I rarely speculate any counter nowadays. But this is a case which should not be missed. Correct me if the information is misleading or not accurate or not right.
By now, we shall all familiar with SPAC after the soaring of Hisbisucs and Cliq. SPAC is like a ATM company which you put money into the management hoping and prying hard they would buy a fantastic cash cow company. More or less like listed a venture capital company. Never like it and won't consider it at my first glance. But this case is slightly different for Sona for 2 reasons.
1 ) Big chunk of the IPO was subscribed by the cornerstone investor namely RHB Investment Management Sdn Bhd, CIMB-Principal Asset Management Bhd and Kenanga Investors Bhd . It should take out some of the risk for the retailer like me has a bunch of professional filter the qualifying asset that Sona is going to buy. It does put some confidence in me on this counter.
2 ) The IPo price is 50 sen. In the coming 3 years, shall Sona does not bag any qualifying asset, 90% of the money must be refunded to the share holders. Theoretically, as long as the price below 0.45 ( being 90% of 0.50 ), it is actually in the money on that sense. I am not sure the 90% aforesaid is base on the 0.50 or the reference share price 0.425 on its debut yesterday. Please leave a comment should you know it for the sake of sharing.
Bought the share after a few minutes of consideration. Wish me luck.
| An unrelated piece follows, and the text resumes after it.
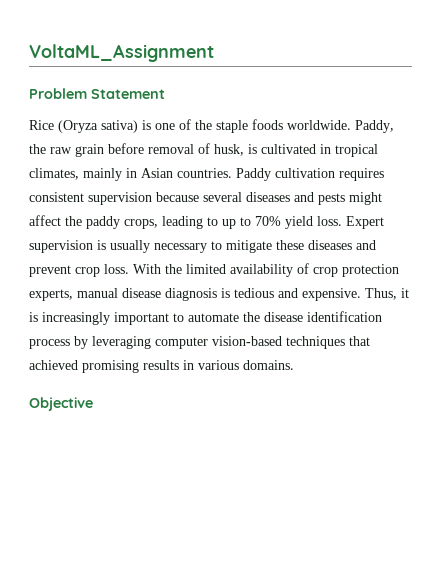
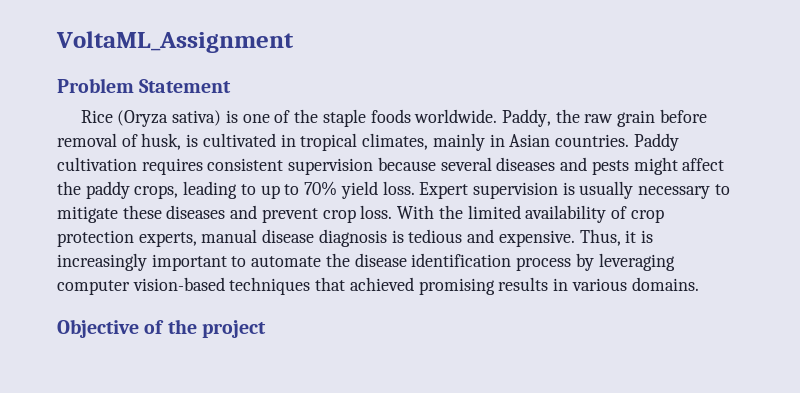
(93, 404) none -> [144,319,266,338] of the project

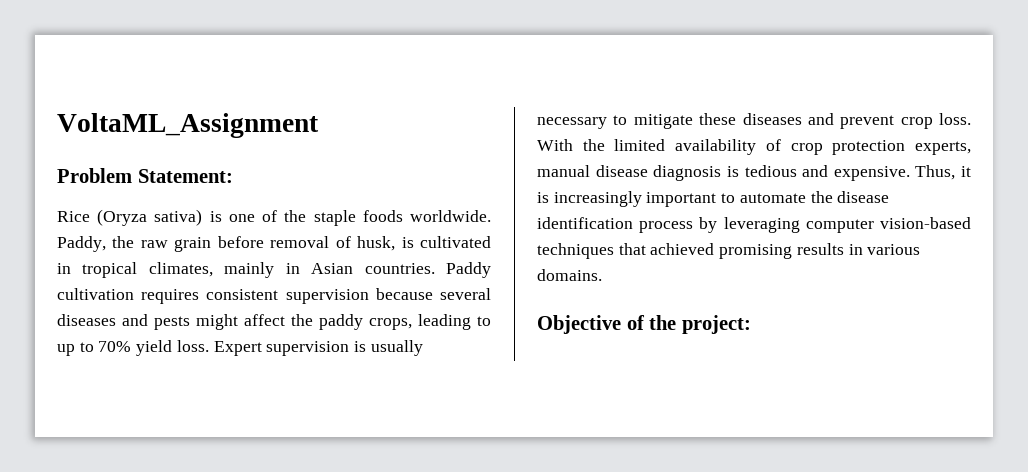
[139,79,232,93] Statement -> [137,169,233,183] Statement:
[201,320,266,338] project -> [681,315,751,334] project:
P/S : Funny thing about Sona-Wa. I have never seen a warrant trades at a discount to it's mother share. A huge discount actually. At the exercise price of 0.35 and the current price of 0.235 it is trading at 0.585 vs mother share of 0.425 at the time of writing. It is madness. This gap won't last long in my opinion it is either mother share do catch up or it's warrant would soon slide. Betting on mother will be wiser for it's warrant doesn't offer much gearing.